Tinkers: The Book that Refused to Disappear

the book that refused to disappear

Everything is made to perish; the wonder of anything at all is that it has not already done so. No, he thought. The wonder of anything is that it was made in the first place. What persists beyond this cataclysm of making and unmaking?
Tinkers, p119-120, by Paul Harding

It’s old news--Paul Harding’s TINKERS won this year’s Pulitzer Prize for Fiction. Read of course the New York Times article linked above but more importantly read Pat Holt’s UNCENSORED article here for the true skinny about its publication, about its publisher Bellevue Literary Press and about how Lise Solomon, an excited independent sales representative, lit the fire of excitement about the novel.

Tinkers is a wonderful book, full of mystery about the insubstantial nature of the world in which we live. It all looks so solid, so real, but it slips away into the ether. A man, George Washington Crosby, is dying. His house that he built with his own hands and even the skies are literally collapsing in on him. He watches from the hospital bed that has been placed like a coffin in the living room of his home as all these successive worlds tumble in on his mind and heart. His wife, sister, children and grandchildren take turns witnessing the last days, hours and seconds tick away. And through his imagination he opens up his childhood to us, a childhood that witnesses the sufferings of his own father, who suffered from epilepsy, full of equal mystery and suffering. It’s a fine novel. A novella really. And it certainly deserves the Pulitzer.

But we want to reiterate and emphasize that the book was published by Bellevue Literary Press, by one of our independent publishing colleagues. And they published it in trade paperback, not cloth. The New York Times Book Review section didn’t deem it worthy of their attention until it won the Pulitzer.

Ha! The book broke all sorts of publishing rules and assumptions.

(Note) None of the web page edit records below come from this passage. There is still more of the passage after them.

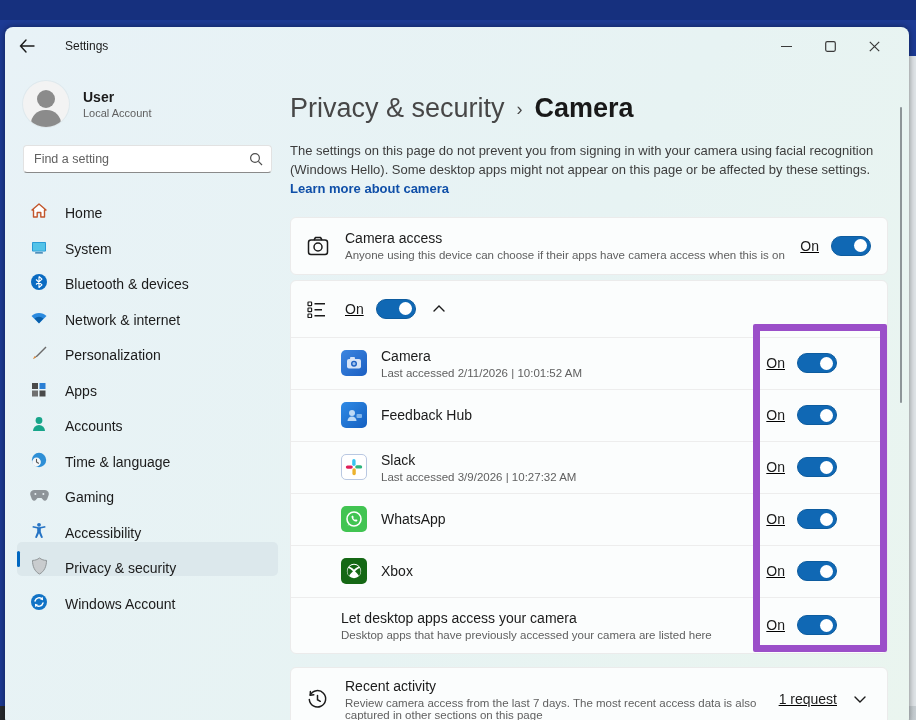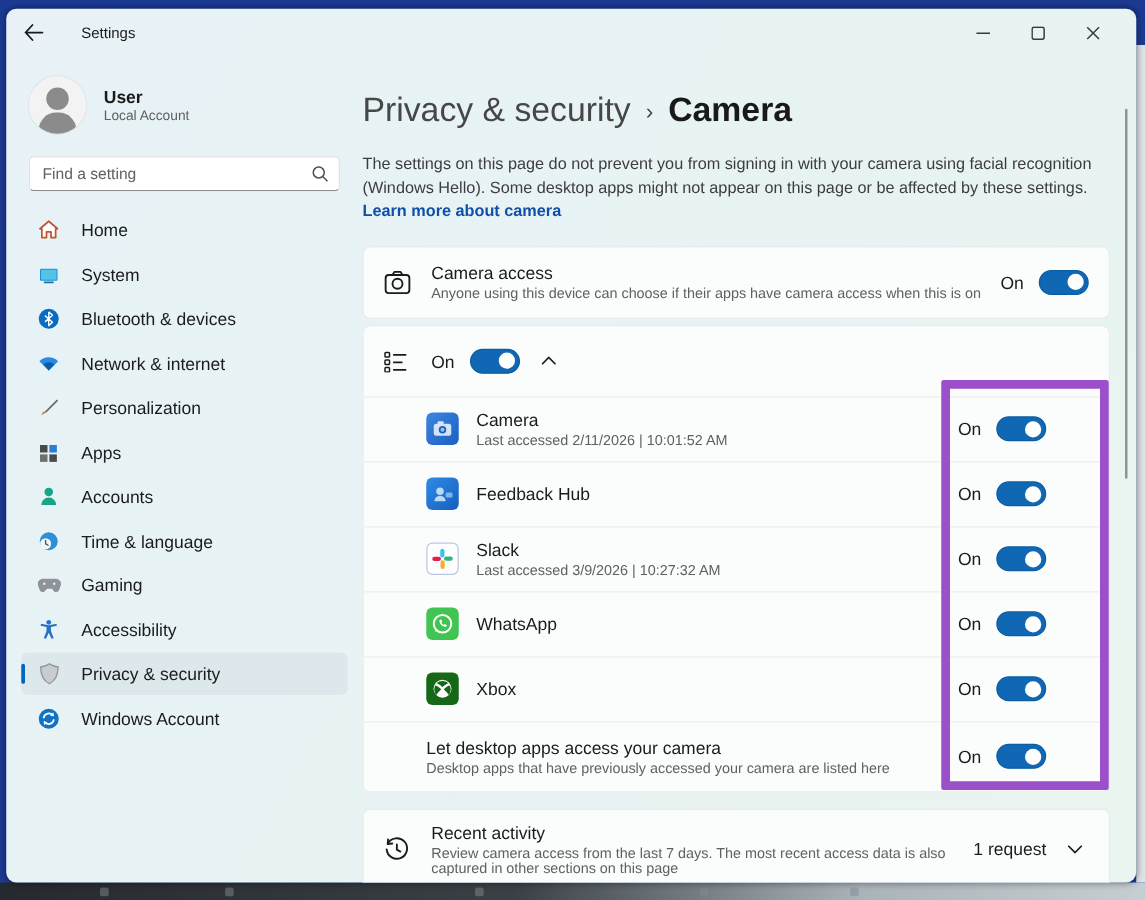--- a/index.html
+++ b/index.html
@@ -6,7 +6,7 @@
   html,body { width:916px; height:720px; overflow:hidden; }
   body { font-family:"Liberation Sans","DejaVu Sans",sans-serif; background:#16307e; position:relative; }
 
-  .stage { position:absolute; inset:0; background:#1c3a94; }
+  .stage { position:absolute; inset:0; background:#1c3a94;margin-top:20px; }
   .right-strip { position:absolute; right:0; top:36px; width:7px; height:670px; background:#dfe4e7; }
   .bottom-strip { position:absolute; left:0; bottom:0; width:916px; height:14px;
     background:linear-gradient(90deg,#26292d 0%,#3a4045 45%,#aab3b8 75%,#c7ced2 100%); }

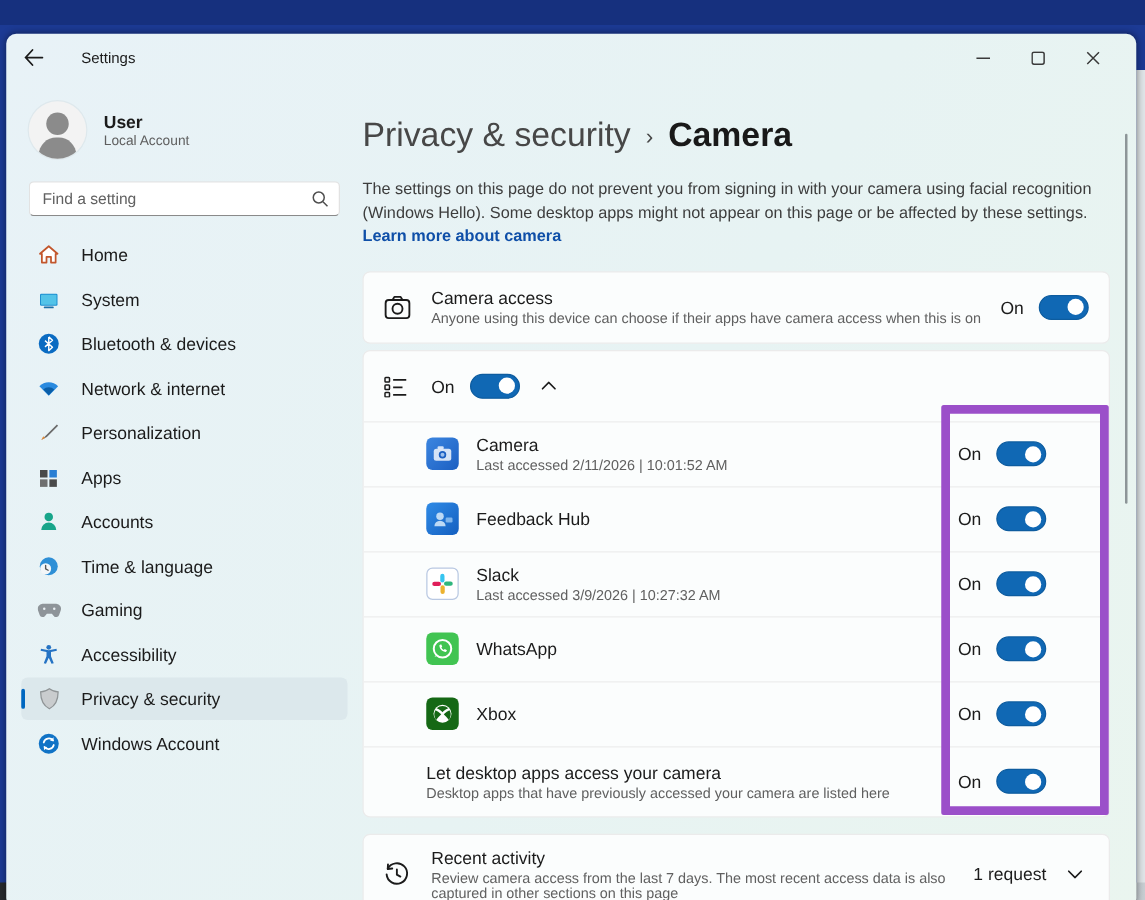--- a/index.html
+++ b/index.html
@@ -44,7 +44,7 @@
   .searchbox input::placeholder { color:#616161; }
 
   
-  .nav-item { display:flex; align-items:center; gap:16px; height:34px; padding:0 10px 0 12px;
+  .nav-item { display:flex; align-items:flex-end; gap:16px; height:34px; padding:0 10px 0 12px;
     border-radius:5px; margin:1.5px 0; font-size:14px; color:#1b1b1b; position:relative; cursor:pointer; }
   .nav-item.selected { background:#dce8ec; }
   .nav-item.selected::before { content:""; position:absolute; left:0; top:9px; width:3px; height:16px; border-radius:3px; background:#0067c0; }

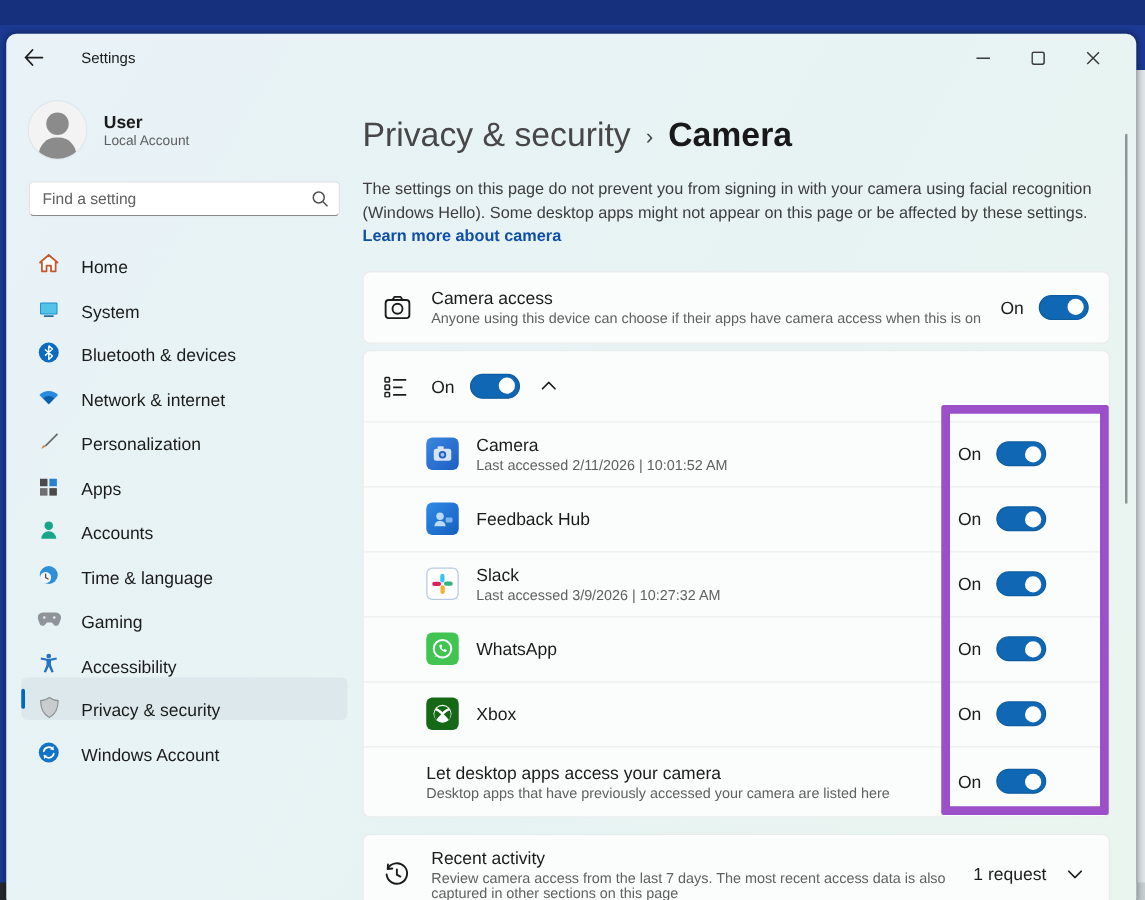--- a/index.html
+++ b/index.html
@@ -67,7 +67,7 @@
   .row-main { flex:1; padding-right:8px; }
   .row-title { font-size:14px; color:#1b1b1b; }
   .row-sub { font-size:11.5px; color:#606060; margin-top:3px; }
-  .row-ctrl { display:flex; align-items:center; gap:12px; }
+  .row-ctrl { display:flex; align-items:center; gap:12px;text-decoration:underline; }
   .on-label { font-size:14px; color:#1b1b1b; }
   .chev { width:22px; display:flex; justify-content:center; color:#1b1b1b; }
 

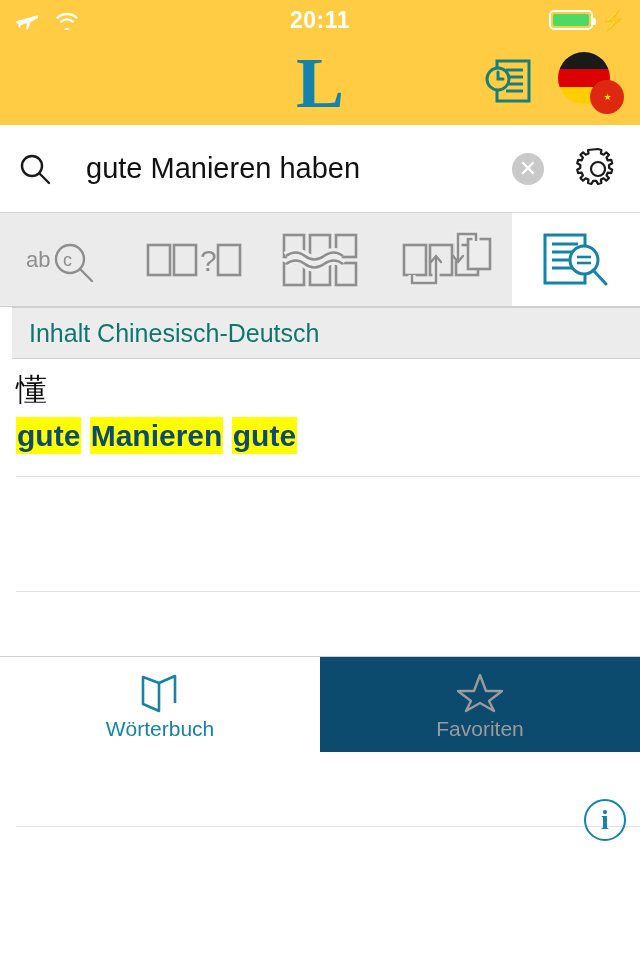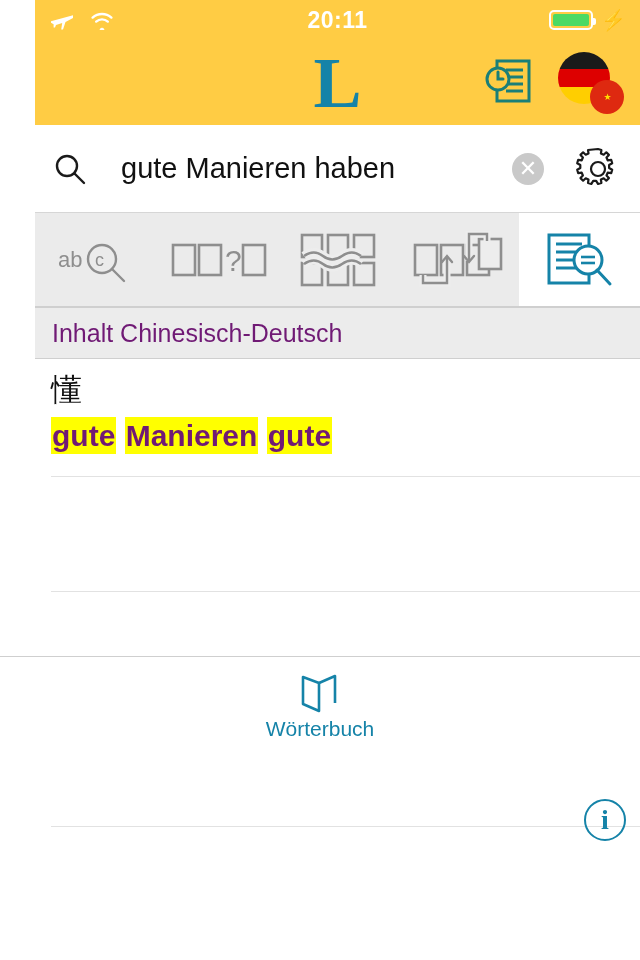--- a/index.html
+++ b/index.html
@@ -9,7 +9,7 @@
     background: #ffffff;
     overflow: hidden;
   }
-  #app { position: relative; width: 640px; height: 752px; padding-left: 35px; }
+  #app { position: relative; width: 640px; height: 752px; }
 
   
   .statusbar {

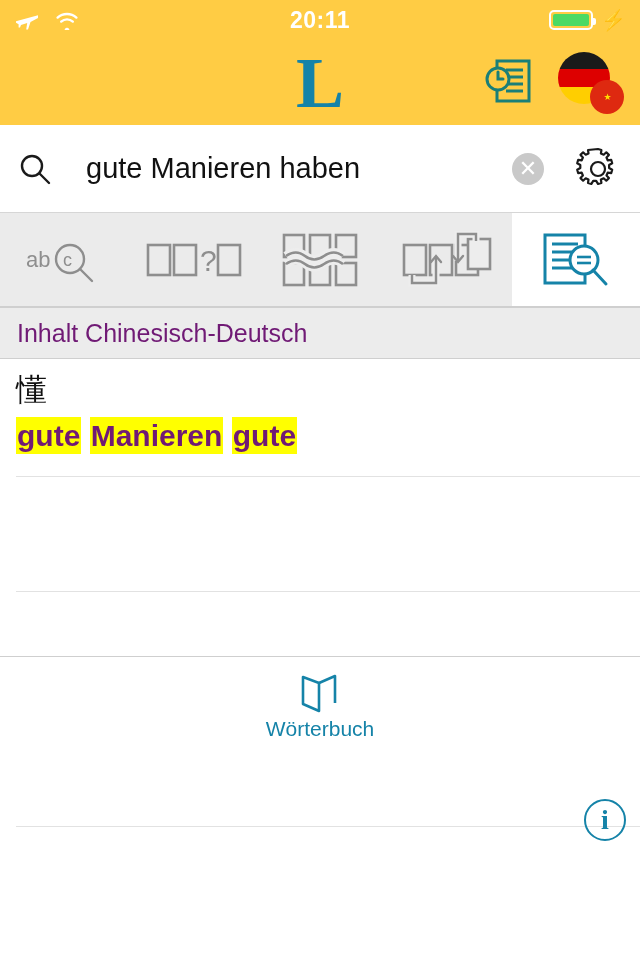--- a/index.html
+++ b/index.html
@@ -98,7 +98,7 @@
   .content-header {
     height: 52px; background: #ececec; display: flex; align-items: center;
     padding: 0 17px; border-top: 1px solid #cfcfcf; border-bottom: 1px solid #cfcfcf;
-    font-size: 25px; color: #701a75;
+    font-size: 25px; color: #0f766e; margin-left: 12px;
   }
 
   

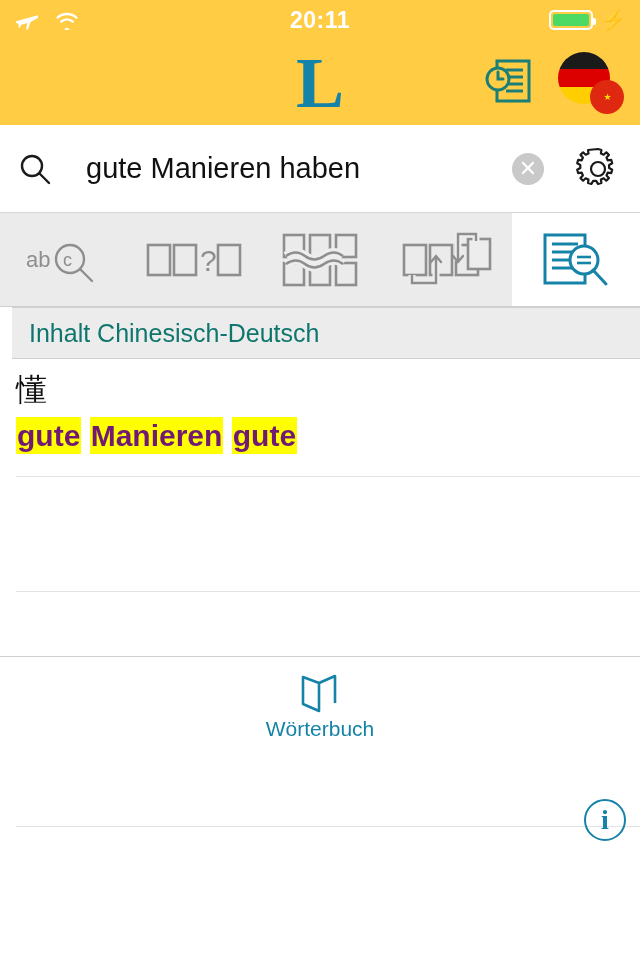--- a/index.html
+++ b/index.html
@@ -107,7 +107,7 @@
   .hanzi { font-size: 31px; color: #111; line-height: 1.25; }
   .phrase { margin-top: 6px; font-size: 30px; font-weight: bold; line-height: 1.35; }
   .phrase span {
-    background: #FFFF00; color: #701a75; padding: 2px 1px;
+    background: #FFFF00; color: #0c4a6e; padding: 2px 1px;
   }
   .rule {
     position: absolute; left: 16px; right: 0; height: 1px; background: #e2e2e2;

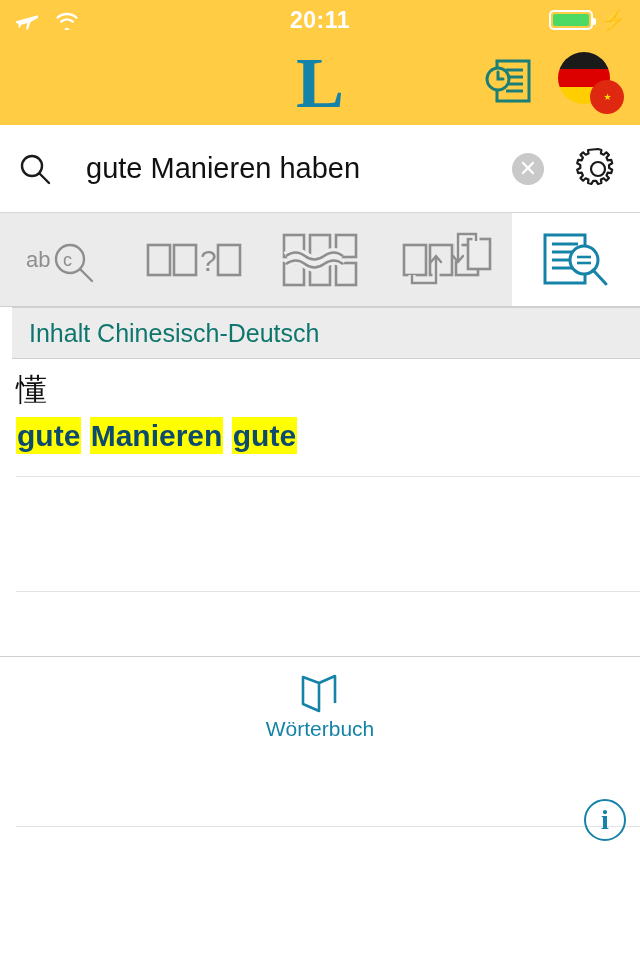--- a/index.html
+++ b/index.html
@@ -288,6 +288,14 @@
     </div>
 
 
+    <div class="btab">
+      <span class="glyph">
+        <svg width="46" height="42" viewBox="0 0 46 42">
+          <path d="M23 3 L29 19 L45 19 L32 29 L37 39 L23 31 L9 39 L14 29 L1 19 L17 19 Z" fill="none" stroke="#9b9b9b" stroke-width="2.4" stroke-linejoin="round"></path>
+        </svg>
+      </span>
+      <span>Favoriten</span>
+    </div>
 
   </div>
 </div>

Like Cinco Puntos, Bellevue is distributed to the trade by Consortium Book Sales and Distribution. The book got to Bellevue after Harding had exhausted all of the normal big city avenues. Agents turned him down, big publishers turned him down. Probably thought the novel too old fashioned, too slow-paced--a man dying, he’s an horologist for God’s sake. Their assumption: readers these days want blood and guts, some sex and foul language, they want the novel moving along quickly. Not Bellevue. They believed in the novel. And they convinced sales representatives to believe in the novel. And one of those sales reps, Lise Solomon of Karel/Dutton on the West Coast, really began promoting it. Lise began pushing the snowball downhill. Independent bookstores caught the fever, they started making sure book buyers knew of its importance, they got it into the hands of industry people in…well, in the Big City, beneath the bright lights.

The rest is history. It’s a feel good story about the importance of independent publishing and independent bookselling in the country, the importance of these book people—readers all—who care fiercely about our literature, our culture, our intellectual life.